SQL Indexes and basic ETL

This week we'll take a look at working with indexes and how examining query plans can shed light on query performance and database design. Then we'll switch gears and look at extracting values from transactional data in a variety of ways.

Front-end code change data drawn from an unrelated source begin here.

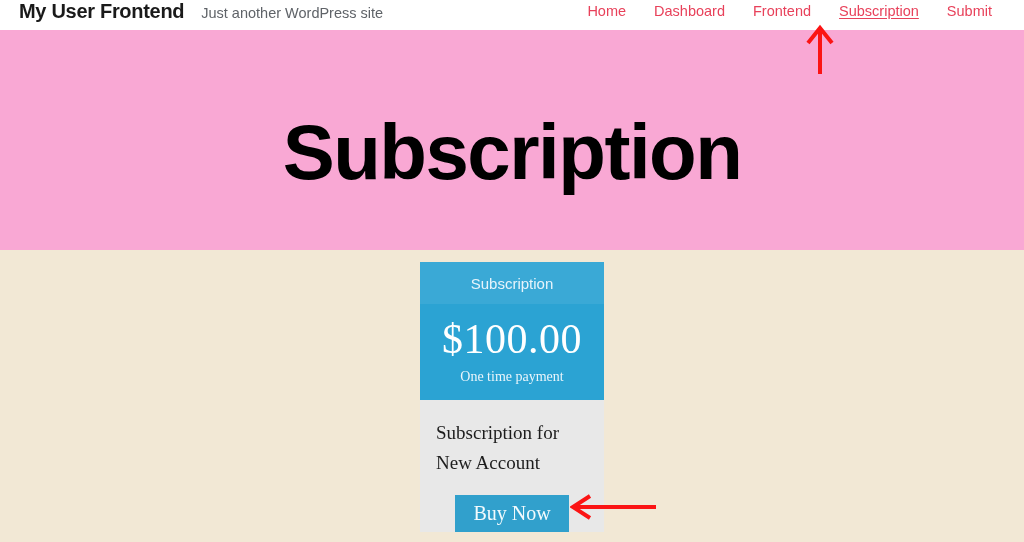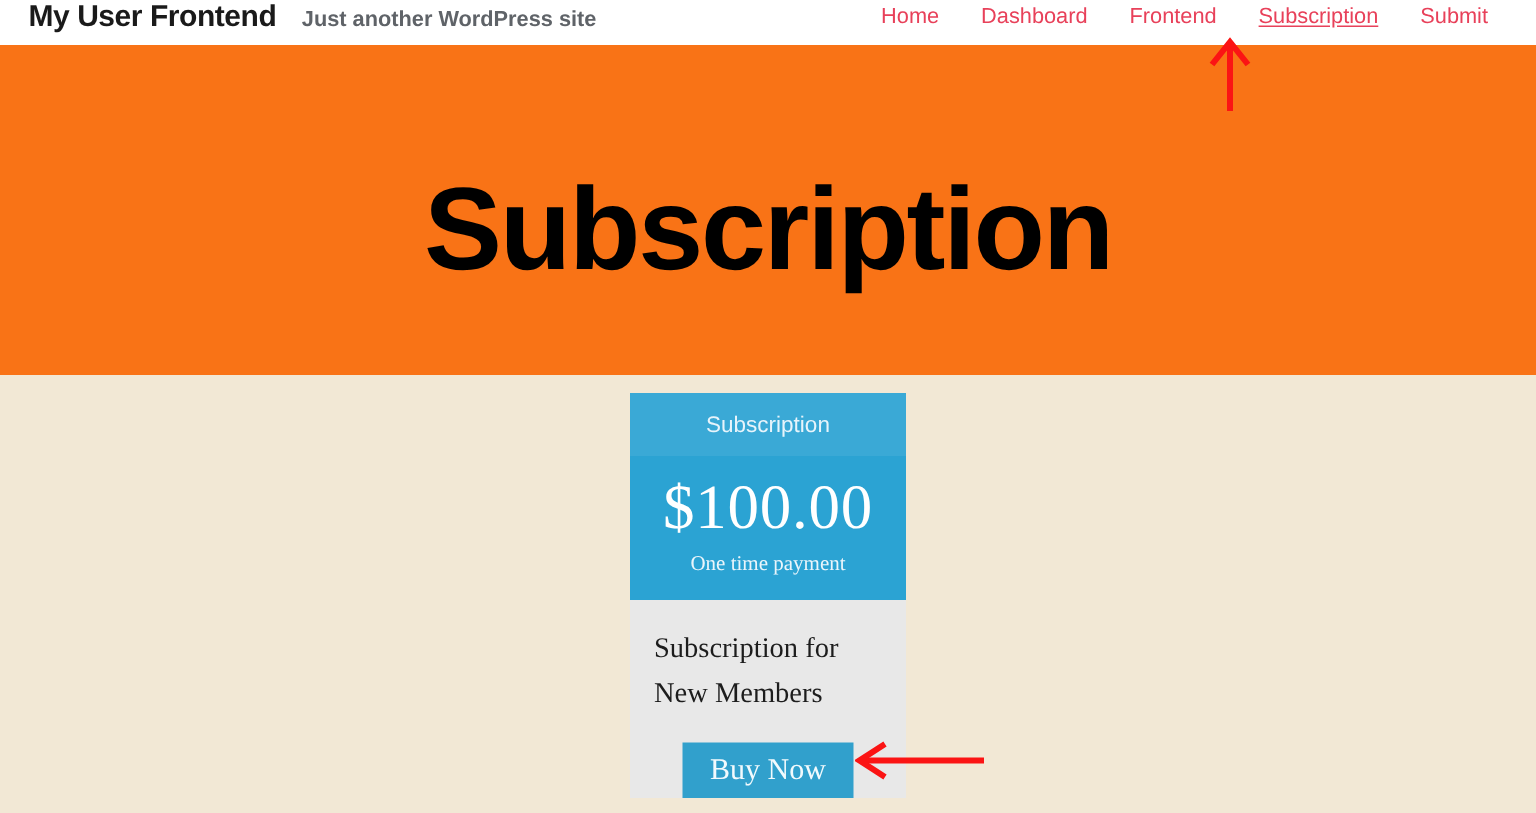--- a/index.html
+++ b/index.html
@@ -13,21 +13,21 @@
     background: #ffffff;
     font-family: "Liberation Sans", sans-serif;
     -webkit-font-smoothing: antialiased;
   }
 
   #page {
     position: relative;
     width: 1024px;
     height: 542px;
     overflow: hidden;
-    background: #f97316;
+    background: #f9a8d4;
   }
 
   
   .site-header {
     position: absolute;
     top: 0;
     left: 0;
     width: 1024px;
     height: 30px;
     background: #ffffff;
@@ -43,21 +43,21 @@
     font-size: 20px;
     font-weight: bold;
     color: #1a1a1a;
     letter-spacing: -0.3px;
     line-height: 22px;
     white-space: nowrap;
   }
   .site-tagline {
     margin-left: 17px;
     font-size: 14.5px;
-    font-weight: bold;
+    font-weight: normal;
     color: #5f6368;
     line-height: 22px;
     white-space: nowrap;
   }
 
   .main-nav {
     position: absolute;
     right: 18px;
     top: 0px;
     display: flex;
@@ -213,21 +213,21 @@
 
   <div class="sub-card">
 
     <div class="card-header">
       <div class="card-header-title">Subscription</div>
       <div class="card-price">$100.00</div>
       <div class="card-price-note">One time payment</div>
     </div>
 
     <div class="card-body">
-      <div class="card-desc">Subscription for New Members</div>
+      <div class="card-desc">Subscription for New Account</div>
       <div class="card-actions">
         <button class="buy-button">Buy Now</button>
       </div>
     </div>
 
   </div>
 
   <svg class="annot arrow-up" viewBox="0 0 34 50">
     <line x1="17" y1="50" x2="17" y2="5" stroke="#fb1414" stroke-width="4"></line>
     <polyline points="5,19 17,4 29,19" fill="none" stroke="#fb1414" stroke-width="4" stroke-linejoin="miter" stroke-linecap="butt"></polyline>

Setup - bikeshare data, again

We'll download the same Bikeshare data you've worked with before, and we'll create some database tables and indexes more deliberately before using PostgreSQL.


In [ ]:
%load_ext sql

In [ ]:
!createdb week6

In [ ]:
%sql postgresql://dchud@localhost:5432/week6

In [ ]:
!wget https://raw.githubusercontent.com/gwsb-istm-6212-fall-2016/syllabus-and-schedule/master/projects/project-01/2016q1.csv.zip

In [ ]:
!unzip 2016q1.csv.zip

In [ ]:
!wc -l 2016q1.csv

In [ ]:
!csvcut -n 2016q1.csv

Two ways to create this table

First, what we did before, renaming the header line by hand to make it easier to read and type queries.


In [ ]:
!echo "duration_ms,start_date,end_date,start_station_id,start_station,end_station_id,end_station,bike_id,member_type" > rides.csv

In [ ]:
!tail -n +2 2016q1.csv >> rides.csv

Let's make sure we did that correctly.


In [ ]:
!head -3 rides.csv | csvlook

In [ ]:
!csvsql --db postgresql://dchud@localhost:5432/week6 --insert rides.csv

In [ ]:
%%sql
SELECT COUNT(*) FROM rides;

That was a little slow. Let's look at something more direct, using PostgreSQL's support for CSV import.

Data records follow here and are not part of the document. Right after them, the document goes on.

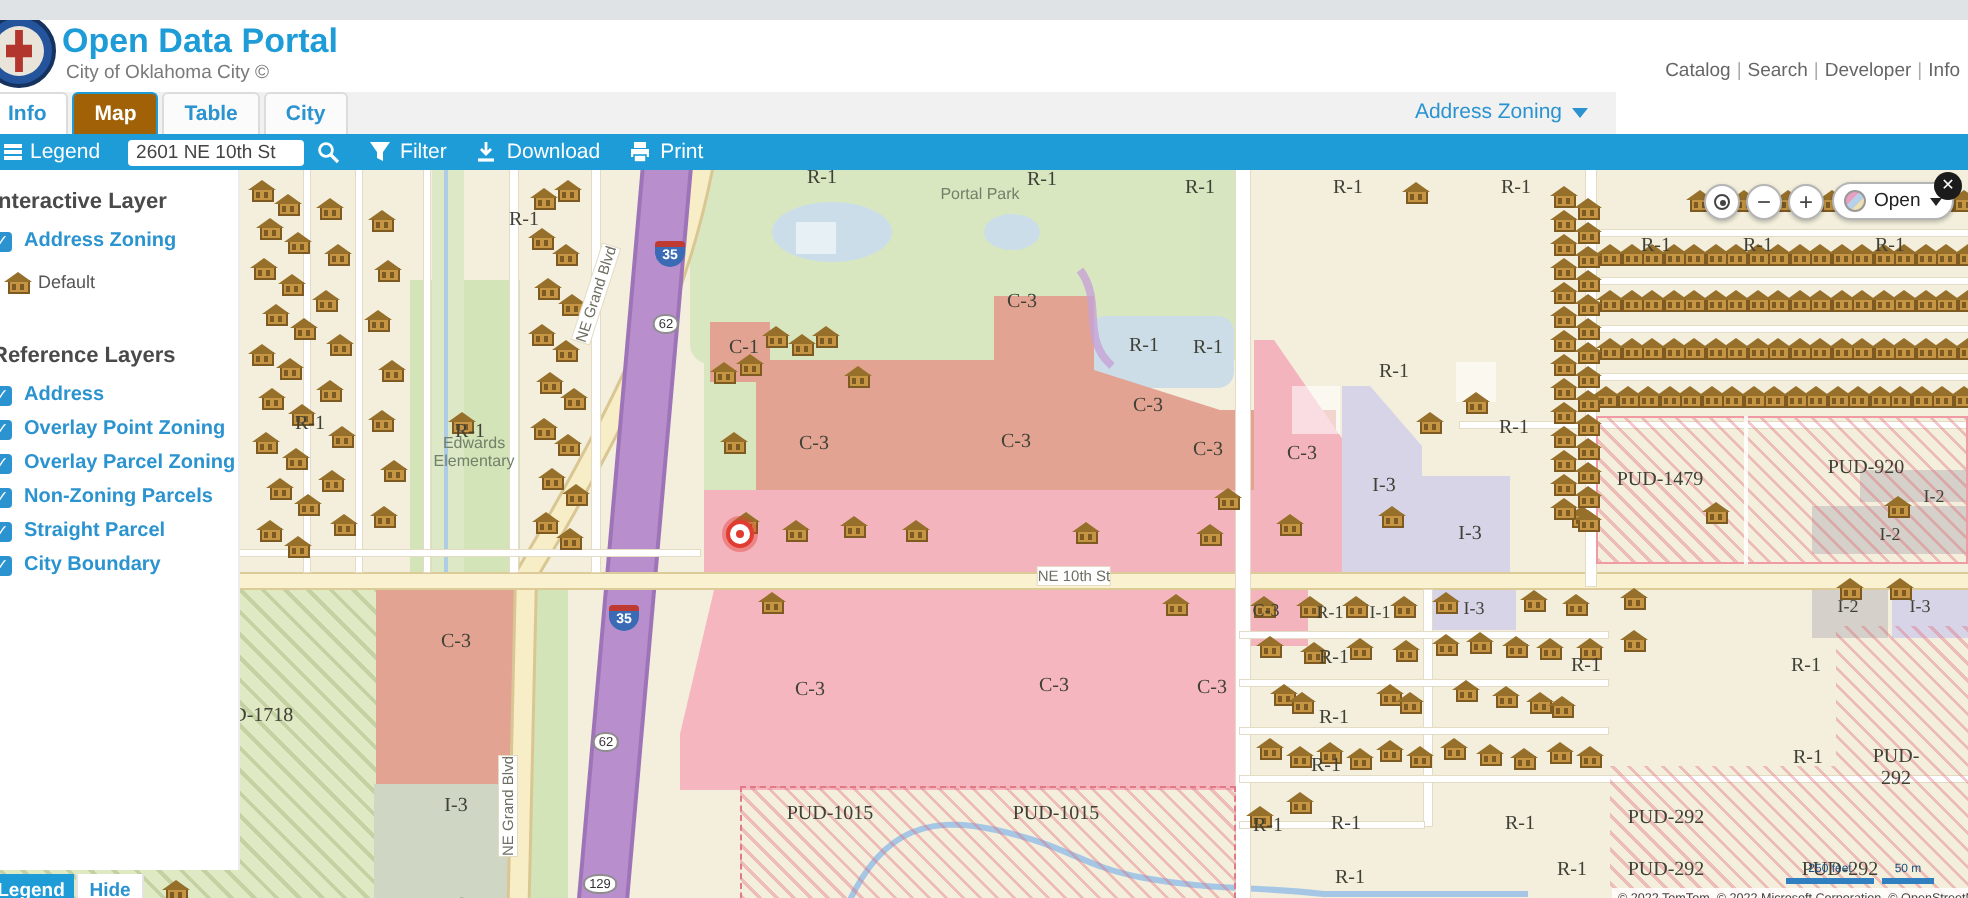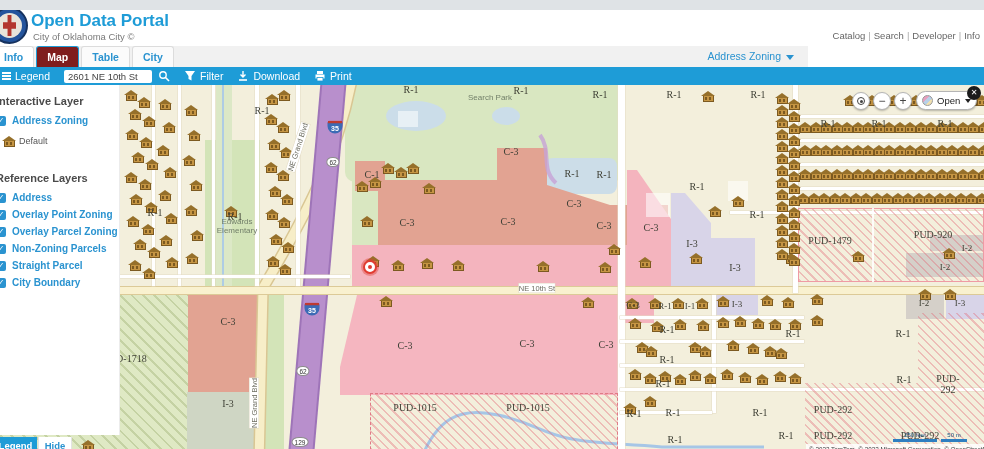--- a/index.html
+++ b/index.html
@@ -24,21 +24,21 @@
   .nav-links{position:absolute;right:4px;top:20px;font-size:9.5px;color:#666;}
   .nav-links a{color:#666;text-decoration:none;}
   .nav-links .sep{color:#aaa;margin:0 3px;}
   
   .tabbar{position:absolute;left:0;top:36px;width:808px;height:21px;background:#f1f1f1;}
   .tabs{position:absolute;left:-7px;top:0;display:flex;gap:2px;height:21px;}
   .tab{height:21px;line-height:21px;padding:0 10px;font-size:10.5px;font-weight:bold;
        color:#2a93d0;background:#fbfbfb;border:1px solid #dcdcdc;border-bottom:none;
        border-radius:3px 3px 0 0;cursor:pointer;}
   .tab.first{background:#fff;}
-  .tab.active{background:#7f1d1d;color:#fff;border-color:#1e9cd7;}
+  .tab.active{background:#a16207;color:#fff;border-color:#1e9cd7;}
   .view-selector{position:absolute;right:14px;top:4px;font-size:10.5px;color:#2a93d0;cursor:pointer;}
   .caret{display:inline-block;width:0;height:0;border-left:4px solid transparent;
        border-right:4px solid transparent;border-top:5px solid #2a93d0;margin-left:5px;vertical-align:middle;}
   
   .toolbar{position:absolute;left:0;top:57px;width:984px;height:18px;background:#1e9cd7;
        display:flex;align-items:center;color:#fff;font-size:10.5px;}
   .toolbar .item{display:flex;align-items:center;gap:4px;margin-right:14px;cursor:pointer;white-space:nowrap;}
   .burger{display:inline-block;width:9px;height:1.5px;background:#fff;margin-left:-3px;
        box-shadow:0 3px 0 #fff,0 6px 0 #fff;position:relative;top:-3px;}
   .addr-input{width:88px;height:13px;border:none;border-radius:2px;font-size:9.5px;padding:0 4px;color:#444;margin-right:6px;}
@@ -529,21 +529,21 @@
         <div class="mlabel zone" style="left: 904px; top: 294px;">R-1</div>
         <div class="mlabel zone" style="left: 948px; top: 299px;">PUD-292</div>
         <div class="mlabel zone" style="left: 833px; top: 324px;">PUD-292</div>
         <div class="mlabel zone" style="left: 833px; top: 350px;">PUD-292</div>
         <div class="mlabel zone" style="left: 920px; top: 350px;">PUD-292</div>
         <div class="mlabel zone" style="left: 634px; top: 328px;">R-1</div>
         <div class="mlabel zone" style="left: 673px; top: 327px;">R-1</div>
         <div class="mlabel zone" style="left: 760px; top: 327px;">R-1</div>
         <div class="mlabel zone" style="left: 786px; top: 350px;">R-1</div>
         <div class="mlabel zone" style="left: 675px; top: 354px;">R-1</div>
-        <div class="mlabel place" style="left: 490px; top: 12px;">Search Park</div>
+        <div class="mlabel place" style="left: 490px; top: 12px;">Portal Park</div>
         <div class="mlabel place" style="left: 237px; top: 141px;">Edwards
 Elementary</div>
         <div class="mlabel street" style="left: 298px; top: 62px; transform: translate(-50%, -50%) rotate(-72deg);">NE Grand Blvd</div>
         <div class="mlabel street" style="left: 254px; top: 318px; transform: translate(-50%, -50%) rotate(-90deg);">NE Grand Blvd</div>
         <div class="mlabel street" style="left: 537px; top: 203px;">NE 10th St</div>
       </div>
     <div id="shields">
         <div class="shield i" style="left: 335px; top: 42px;">35</div>
         <div class="shield u" style="left: 333px; top: 77px;">62</div>
         <div class="shield i" style="left: 312px; top: 224px;">35</div>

First, we take a look at a sample of the data to determine its attributes' domains and ranges.


In [ ]:
!gshuf -n 10000 rides.csvcsv.csv | csvstat

Based on these values, I expect we can work with the following:


In [ ]:
%%sql
DROP TABLE IF EXISTS rides;
CREATE TABLE rides (
    duration_ms INTEGER,
    start_date TIMESTAMP,
    end_date TIMESTAMP,
    start_station_id INTEGER,
    start_station VARCHAR(64),
    end_station_id INTEGER,
    end_station VARCHAR(64),
    bike_number CHAR(6),
    member_type CHAR(10)
)

Now we'll load the data in more simply. Note that this requires the use of an absolute path, so adjust it to your location:


In [ ]:
!pwd

In [ ]:
%%sql
COPY rides FROM '/Users/dchud/Documents/Dropbox/teach/2016-fall-data-management/syllabus-and-schedule/lectures/week-06/2016q1.csv'
CSV
HEADER
QUOTE '"'
DELIMITER ',';

In [ ]:
%%sql
SELECT COUNT(*) FROM rides;

By the way, you can extract a schema from a pgsql instance with the following query, which uses the INFORMATION_SCHEMA metadata database.


In [ ]:
%%sql
SELECT column_name, data_type, character_maximum_length, is_nullable
FROM INFORMATION_SCHEMA.COLUMNS WHERE table_name = 'rides';

Working with indexes

Let's find a query that will go a little slow, and see how pgsql plans to implement it.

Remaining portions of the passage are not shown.